Again, when Adah writes to tell him about the Family Planning Cap Incident, Boy instantly sends her all his savings. He asks her to leave Francis immediately and return to Nigeria assuring her that the American Consulate job will still be there waiting for her.
This is 2024 WAEC GCE First Series LITERATURE QUESTIONS and ANSWERS No. 1
(2)
Francis is a married man and a father of four children. They are Titi, a girl, Vicky, a boy, Bubu, another boy, and Dada, a girl. By the end of the novel, he is on his way to becoming a father of five as Adah is carrying her fifth pregnancy at this time.
He first appears in the narrative at the time Adah is desperately looking for a way to become more independent of her own family. She wants to live on her own so she can pursue her dreams without being tied down by a marriage to an āold baldieā.
But, since as a teenager she is not allowed to live entirely on her own, she must get someone of her own choice to marry. Francis becomes the convenient choice.
To Adah at this stage, marriage to Francis is nothing more than a tool she must use to achieve her educational, career and United Kingdom dreams.
Similarly, Francis and his parents, on their part, see Adah, an educated girl with a bright future in front of her as an opportunity to better their financial circumstances. For both bride and groom, therefore, this is simply a marriage of convenience ā at least at the beginning.
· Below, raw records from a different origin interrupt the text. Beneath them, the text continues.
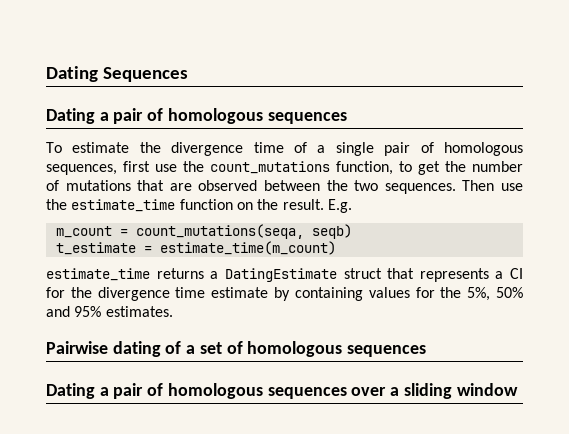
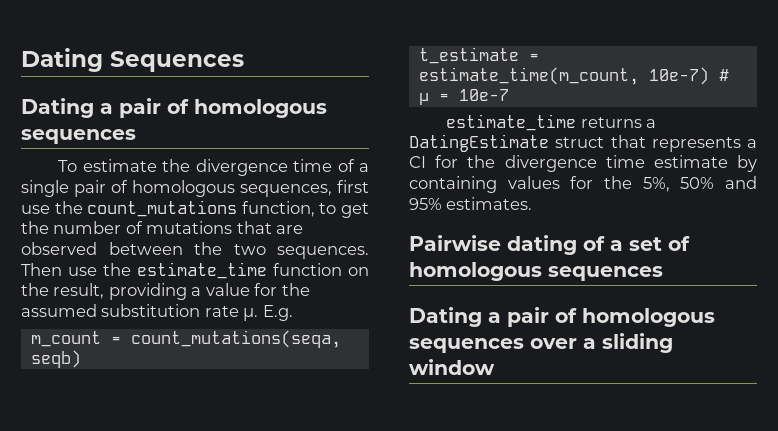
[282,199,324,210] result. -> [53,283,310,300] [21,304,259,321] result, providing a value for the assumed substitution rate μ.
[159,241,336,255] estimate_time(m_count) -> [418,67,729,85] [418,89,509,105] estimate_time(m_count, 10e-7) # μ = 10e-7

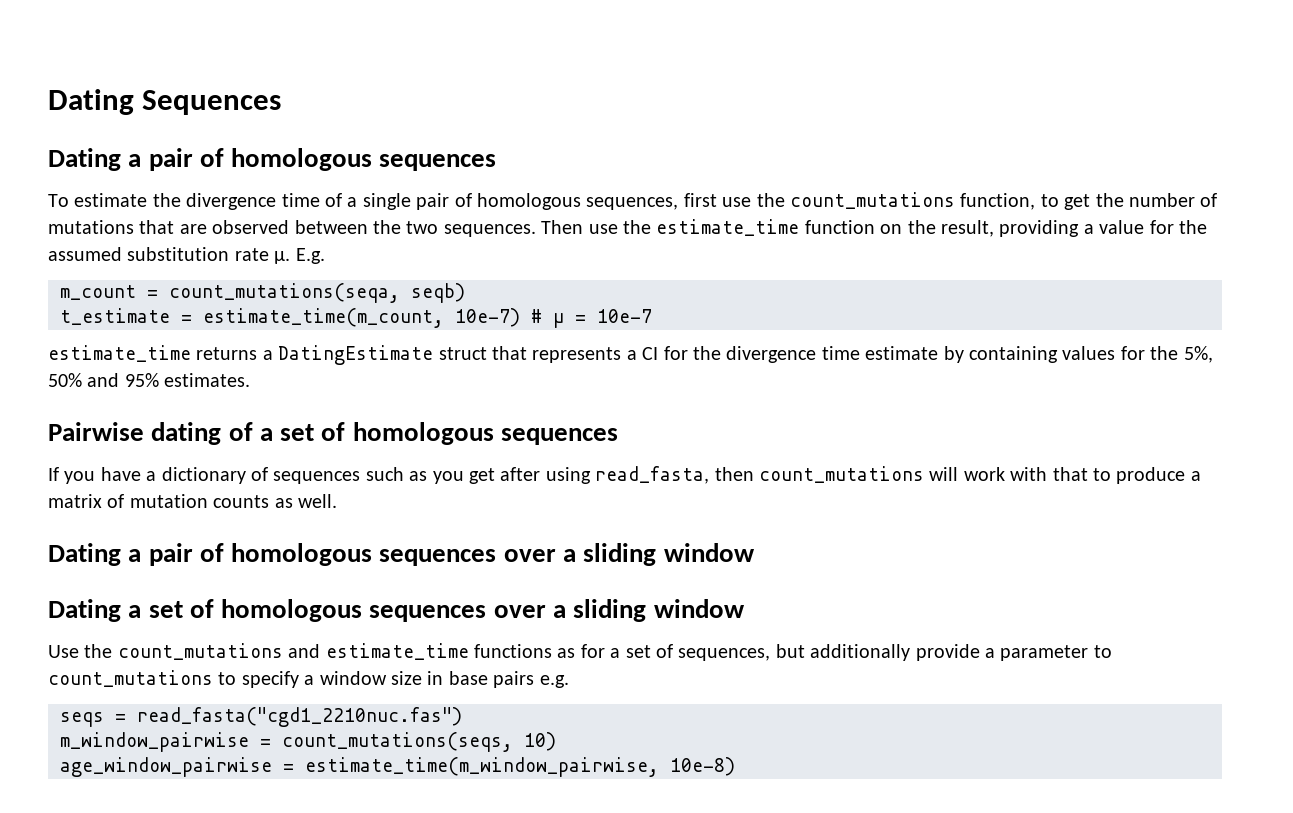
(663, 273) none -> [48,466,1201,484] [48,494,337,508] // If you have a dictionary of sequences such as you get after using read_fasta, then count_mutations will work with that to produce a matrix of mutation counts as well.
(495, 367) none -> [48,599,745,622] [48,643,1112,661] [48,670,569,688] [60,707,462,727] [60,732,556,752] [60,757,735,777] // Dating a set of homologous sequences over a sliding window // Use the count_mutations and estimate_time functions as for a set of sequences, but additionally provide a parameter to count_mutations to specify a window size in base pairs e.g. // seqs = read_fasta("cgd1_2210nuc.fas") // m_window_pairwise = count_mutations(seqs, 10) // age_window_pairwise = estimate_time(m_window_pairwise, 10e-8)

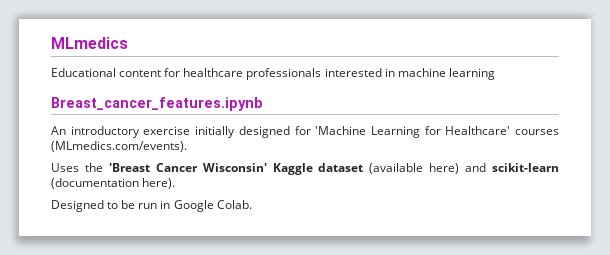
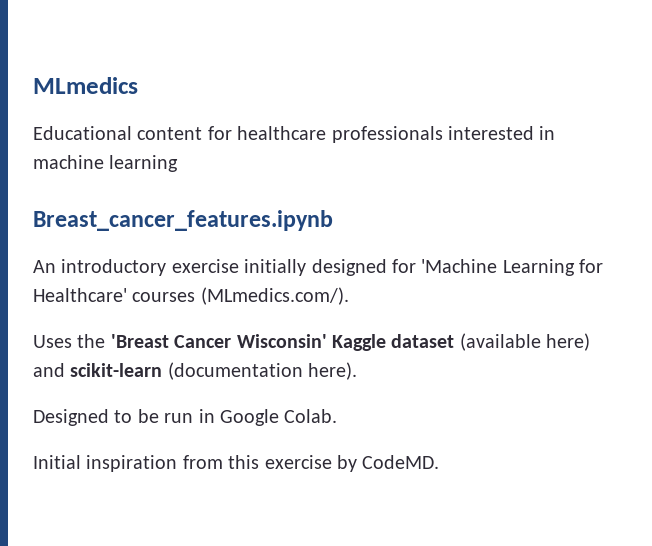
[51,141,187,152] (MLmedics.com/events). -> [200,287,349,305] (MLmedics.com/).
(252, 204) none -> [33,455,440,472] // Initial inspiration from this exercise by CodeMD.

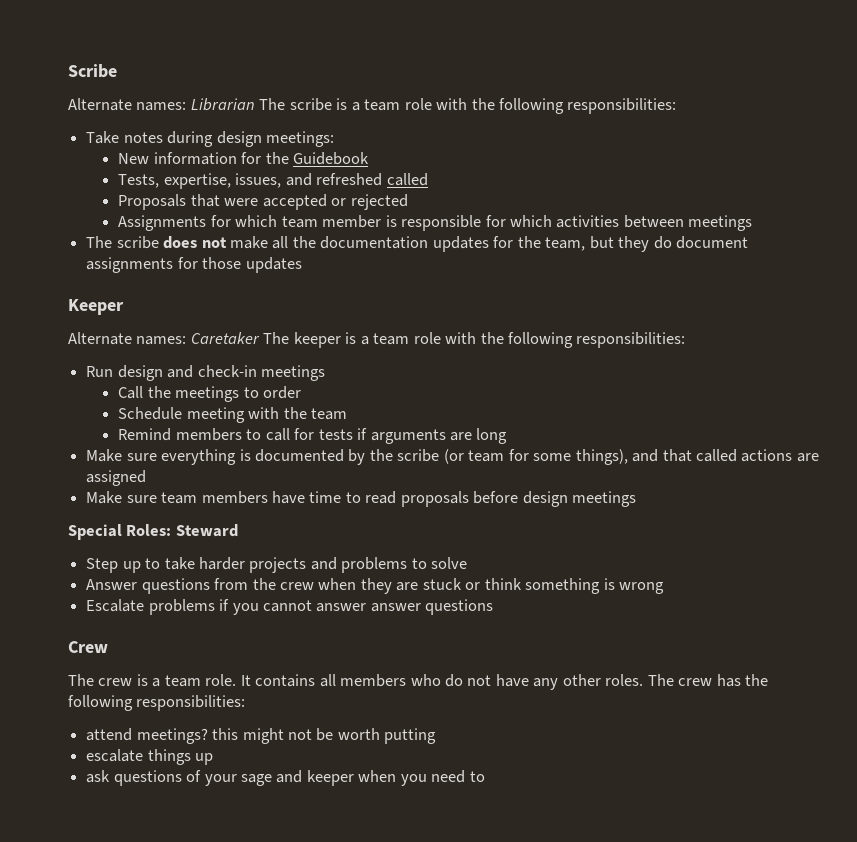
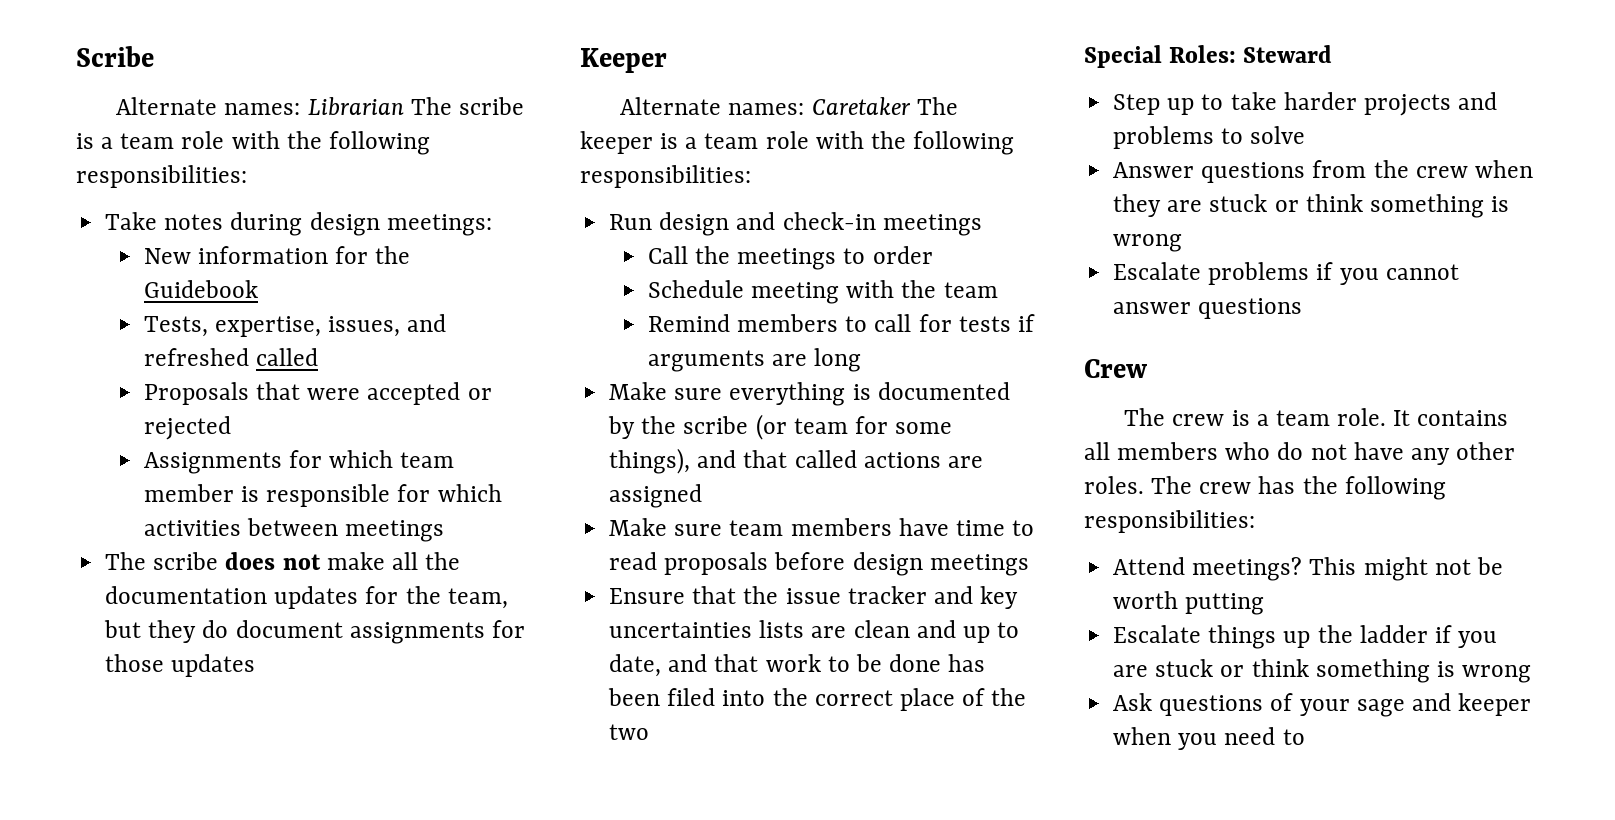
(637, 499) none -> [609,586,1019,609] [609,620,1020,643] [609,654,986,677] [608,688,1027,711] [609,724,650,740] // Ensure that the issue tracker and key uncertainties lists are clean and up to date, and that work to be done has been filed into the correct place of the two
[370,603,421,612] answer -> (1192, 308) none
[86,728,239,744] attend meetings? this -> [1113,557,1357,581] Attend meetings? This
[86,749,144,762] escalate -> [1113,625,1202,643] Escalate
[86,770,111,783] // ask -> [1317,625,1498,648] [1113,659,1532,683] [1113,693,1153,711] the ladder if you are stuck or think something is wrong // Ask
This is 2024 WAEC GCE First Series LITERATURE QUESTIONS and ANSWERS No. 2
(4)
Nii took a part-time teaching job to ease the financial burden imposed on him by his wife's illness. He is in deficit at his workplace. Therefore, the need for another source of income to augment his earning. He is a perpetual latecomer because he walks down to the school to cut the cost.
However, his inability to manage his emotion when he arrived at the school on a fateful day landed him more humiliation from the students who were upset for his late-coming and had written some insulting words on the board. His attempt to teach despite their rude attitudes we're frustrated by the students that his response was not probably managed and landed him more humiliation. This, he pays for dearly loving and caring for his wife.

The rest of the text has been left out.